→ EXERCISE OBJECTIVE
Of the records that follow, copy only the lines from the line containing "[291,377,375,390] (cut function)" to the line containing "(539, 401) none -> (319, 521) //", both included, exactly as written.

→ SUPPLIED ENTRIES

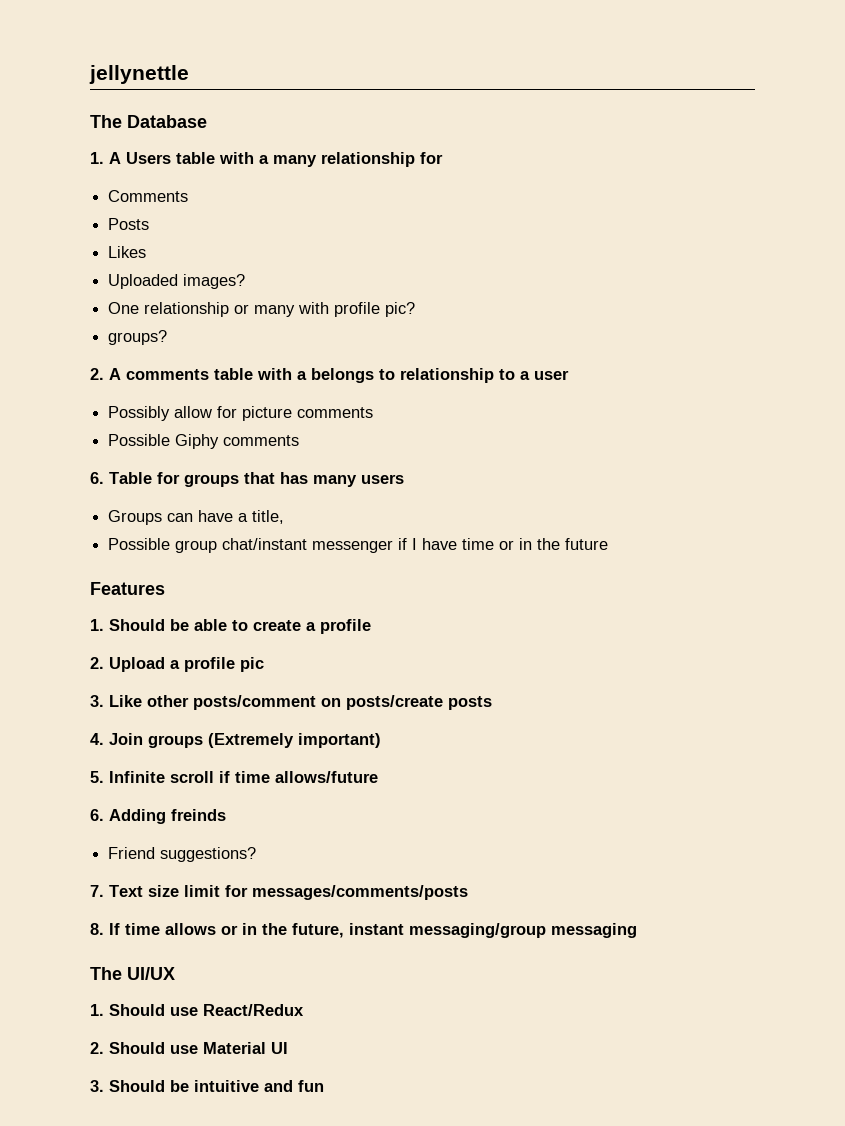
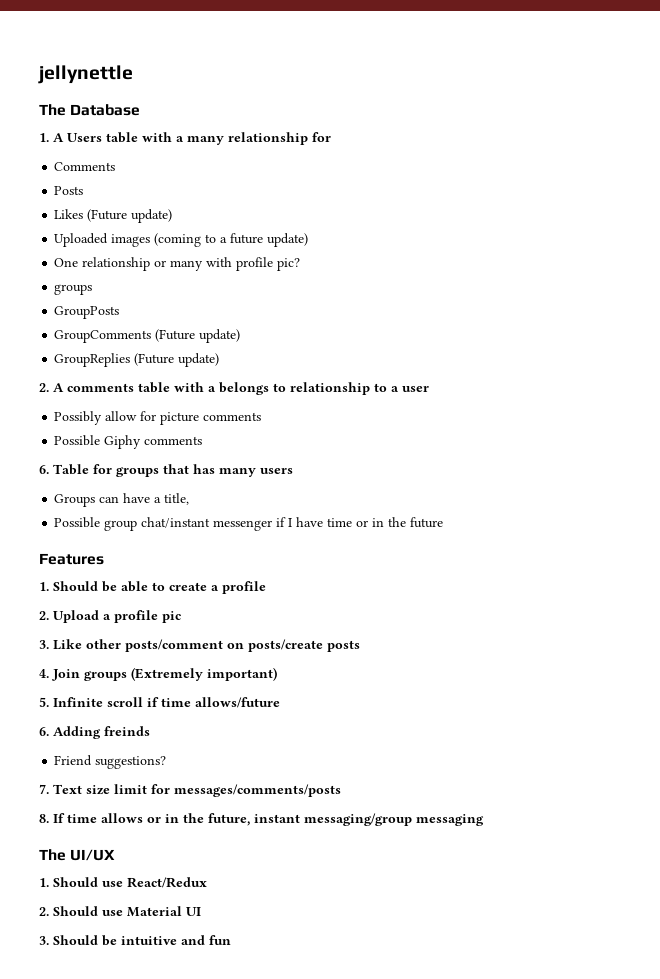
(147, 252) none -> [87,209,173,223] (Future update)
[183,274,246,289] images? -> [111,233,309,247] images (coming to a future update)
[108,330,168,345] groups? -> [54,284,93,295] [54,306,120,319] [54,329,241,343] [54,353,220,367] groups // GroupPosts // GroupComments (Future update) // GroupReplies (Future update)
...
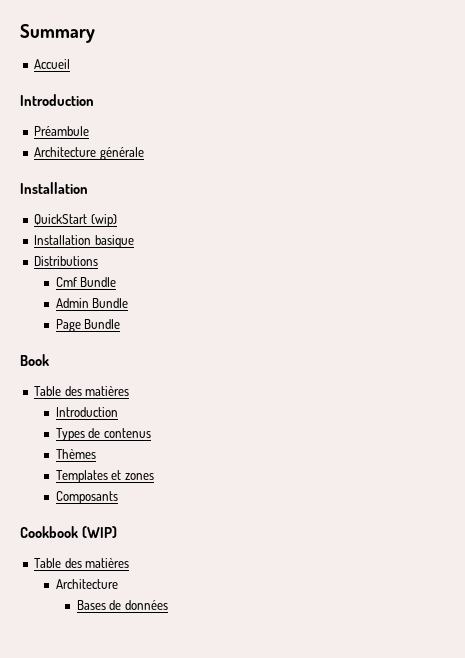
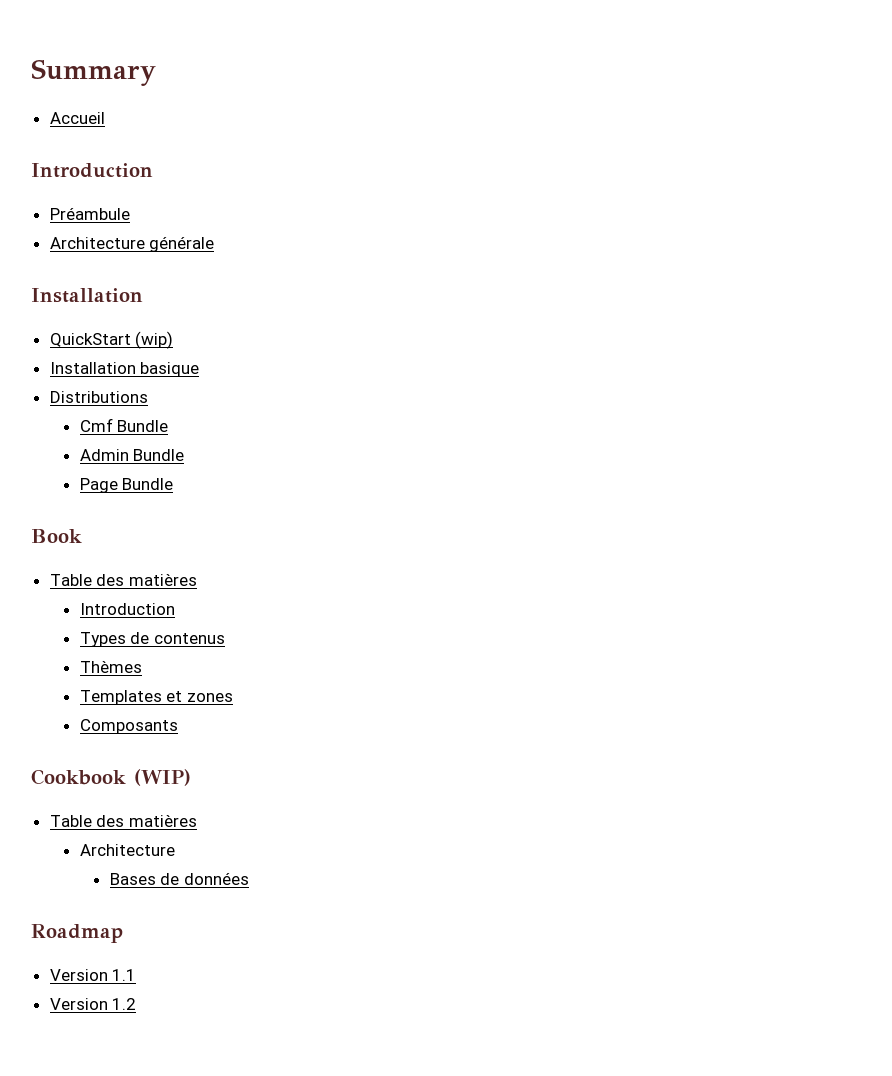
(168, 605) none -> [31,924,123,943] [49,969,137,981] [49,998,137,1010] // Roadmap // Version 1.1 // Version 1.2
--
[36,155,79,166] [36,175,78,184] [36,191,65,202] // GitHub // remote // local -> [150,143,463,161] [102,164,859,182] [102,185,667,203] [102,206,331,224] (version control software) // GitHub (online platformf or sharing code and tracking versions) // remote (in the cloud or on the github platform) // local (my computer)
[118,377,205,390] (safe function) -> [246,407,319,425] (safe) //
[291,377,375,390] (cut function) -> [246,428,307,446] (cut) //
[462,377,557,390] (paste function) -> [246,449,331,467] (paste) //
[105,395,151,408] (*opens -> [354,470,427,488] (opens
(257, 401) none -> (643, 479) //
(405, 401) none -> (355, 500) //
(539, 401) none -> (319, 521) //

→ SOLUTION
[291,377,375,390] (cut function) -> [246,428,307,446] (cut) //
[462,377,557,390] (paste function) -> [246,449,331,467] (paste) //
[105,395,151,408] (*opens -> [354,470,427,488] (opens
(257, 401) none -> (643, 479) //
(405, 401) none -> (355, 500) //
(539, 401) none -> (319, 521) //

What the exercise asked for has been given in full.